The estrogen receptor α (ERα) is a major driver of breast cancer (BC), being expressed in 75% of diagnosed cases and promoting BC progression and metastasis. As a result, ERα is the major therapeutic target for ERα-positive BC, with agents such as tamoxifen and aromatase inhibitors being used to block ERα activity and interfere with its down-stream oncogenic singling. However, the major problem associated with these conventional therapies is the emergence of resistance, which occurs in up to 50% of patients. Resistant forms of BC are often associated with aggressive relapse, metastasis and high mortality rates of 80%. The crosstalk of ERα with other key (BC) drivers, namely the epidermal growth factor receptors (HER2, HER3, EGFR), progesterone receptor (PR), androgen receptor (AR) and prolactin receptor (PRL-R), further promotes disease progression and the development of drug resistance.

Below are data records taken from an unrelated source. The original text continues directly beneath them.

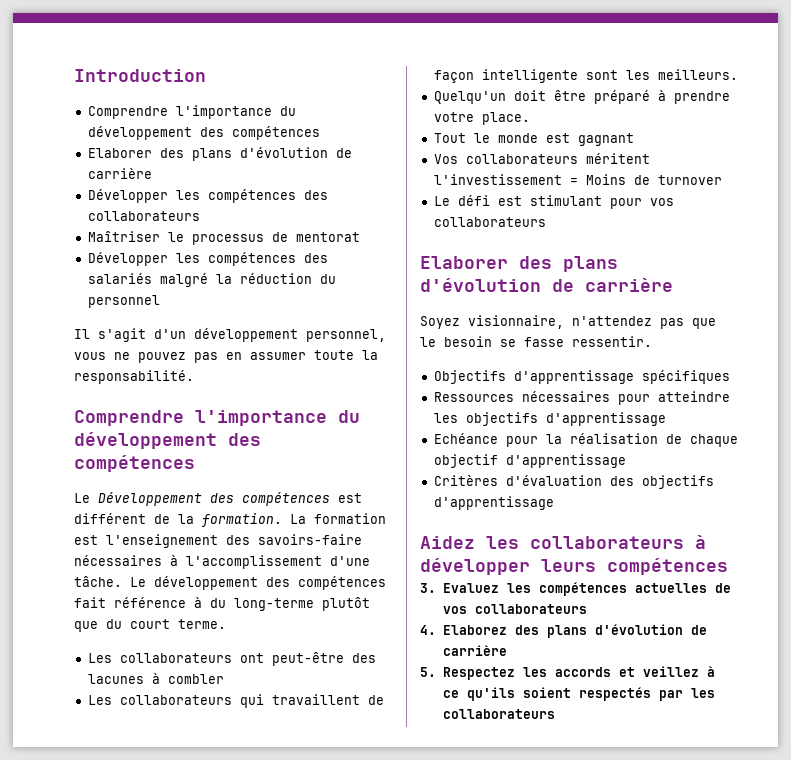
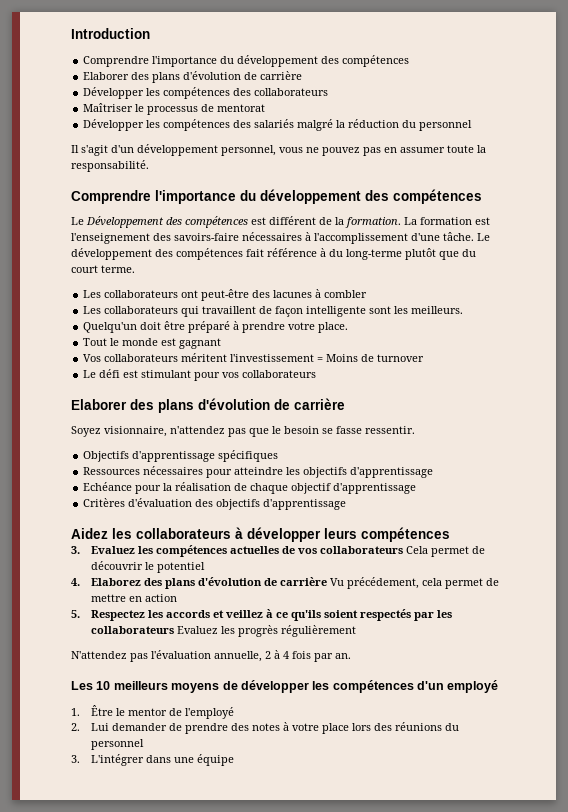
- 3. Evaluez les compétences actuelles de vos collaborateurs
+ 3. Evaluez les compétences actuelles de vos collaborateurs Cela permet de découvrir le potentiel
- 4. Elaborez des plans d'évolution de carrière
+ 4. Elaborez des plans d'évolution de carrière Vu précédement, cela permet de mettre en action
- 5. Respectez les accords et veillez à ce qu'ils soient respectés par les collaborateurs
+ 5. Respectez les accords et veillez à ce qu'ils soient respectés par les collaborateurs Evaluez les progrès régulièrement
+ N'attendez pas l'évaluation annuelle, 2 à 4 fois par an.
+ Les 10 meilleurs moyens de développer les compétences d'un employé
+ 1. Être le mentor de l'employé
+ 2. Lui demander de prendre des notes à votre place lors des réunions du personnel
+ 3. L'intégrer dans une équipe

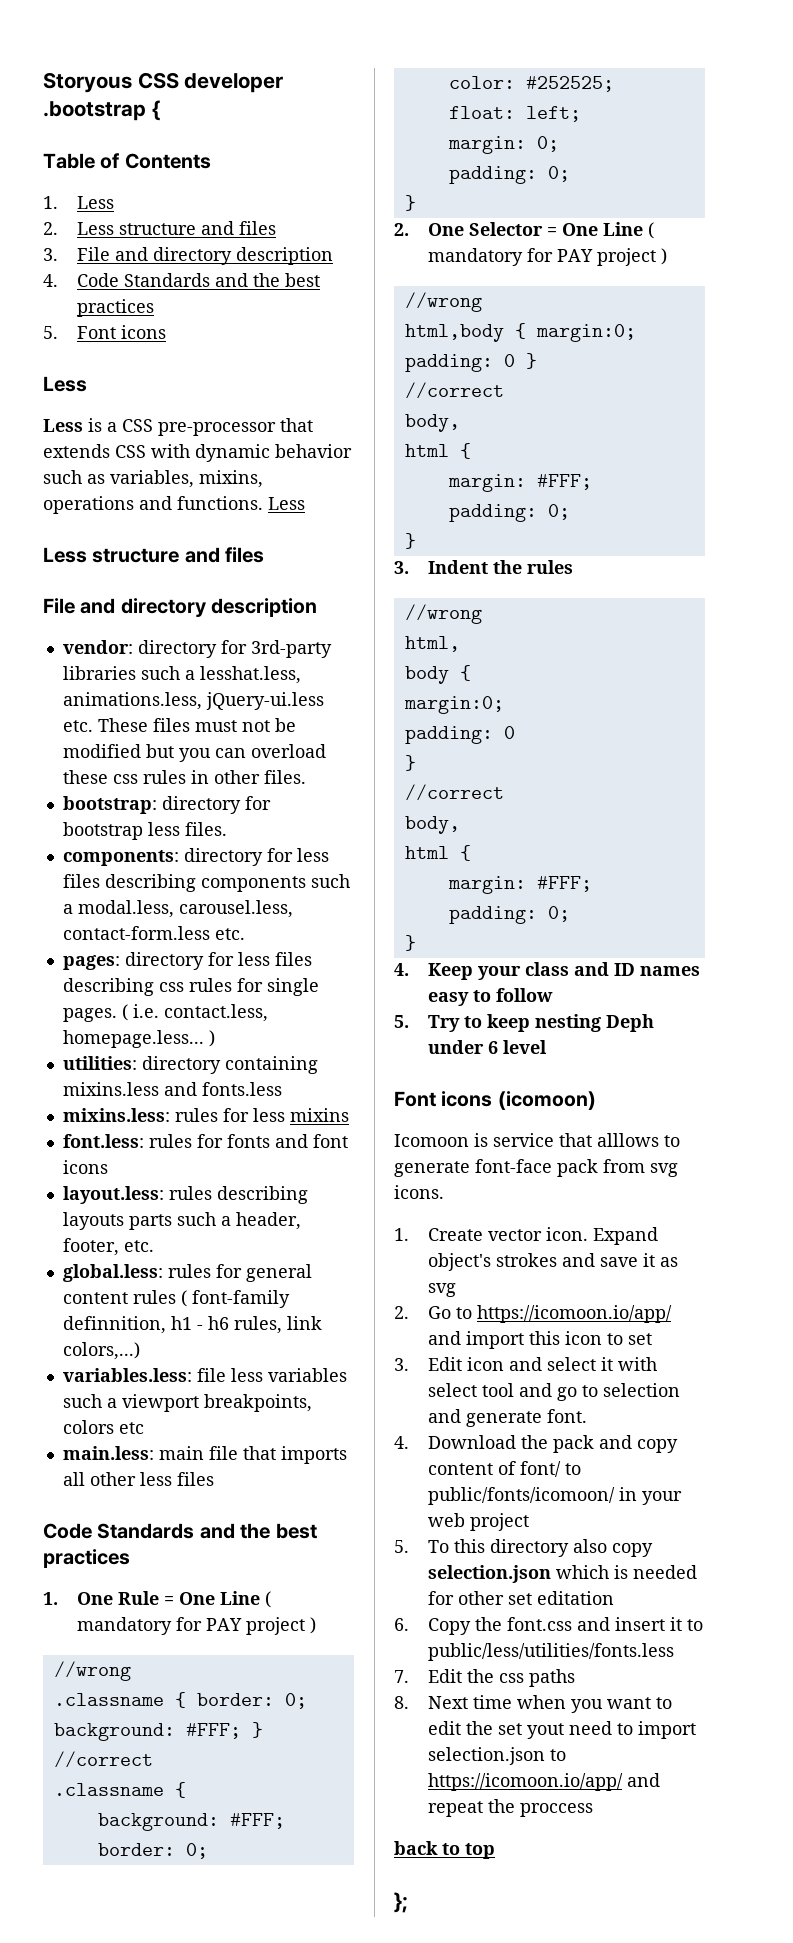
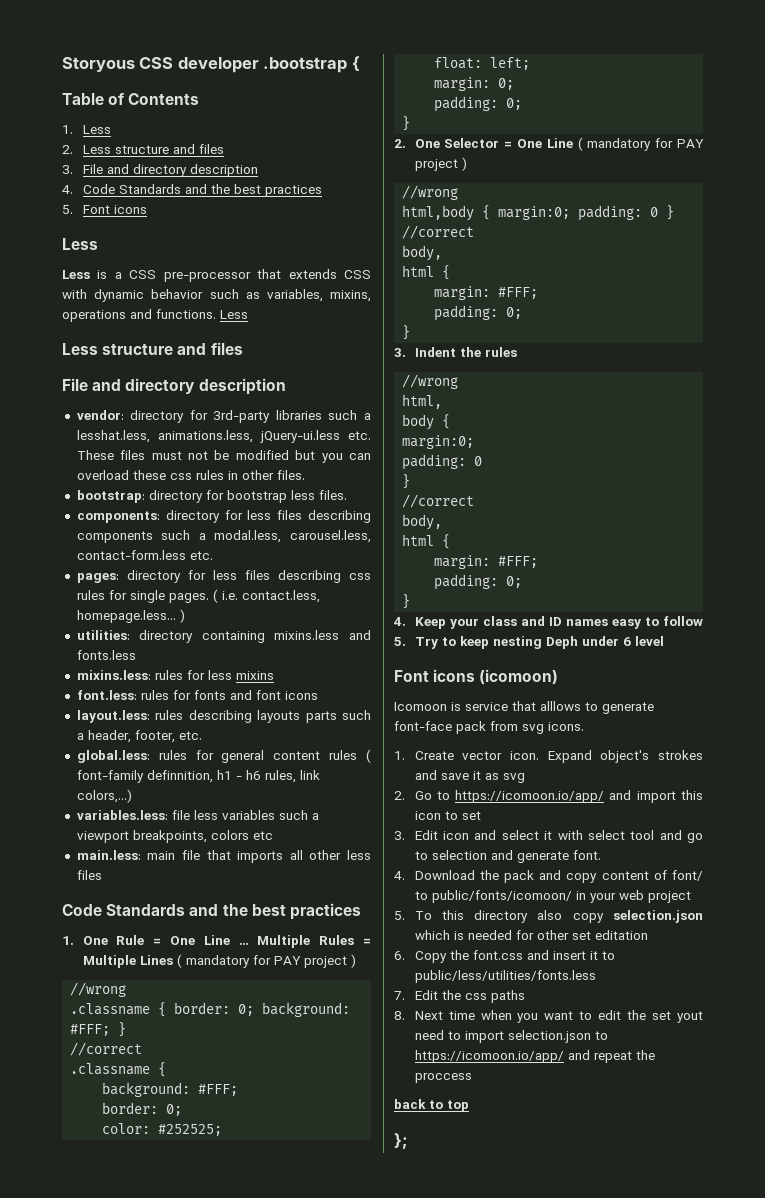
- 1. One Rule = One Line ( mandatory for PAY project )
+ 1. One Rule = One Line … Multiple Rules = Multiple Lines ( mandatory for PAY project )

We assessed two novel anti-cancer agents, namely di-2-pyridylketone 4-cyclohexyl-4-methyl-3-thiosemicarbazone (DpC) and di-2-pyridylketone 4,4-dimethyl-3-thiosemicarbazone (Dp44mT), which were developed in our lab. We found that these agents markedly reduced the expression of not only ERα but also the other major breast cancer drivers including: HER2, HER3, EGFR, PR, AR and PRL-R. Investigating the mechanisms behind this revealed that these agents promote the proteasomal degradation of ERα and that their effects are mediated via c-Jun, which is an inhibitor or ERα. Importantly, these agents also inhibited major genomic and non-genomic signaling pathways that promote ERα activity, as well as reducing the levels of key co-activators of ERα including SRC3, c-SRC, SP1 and c-MYC.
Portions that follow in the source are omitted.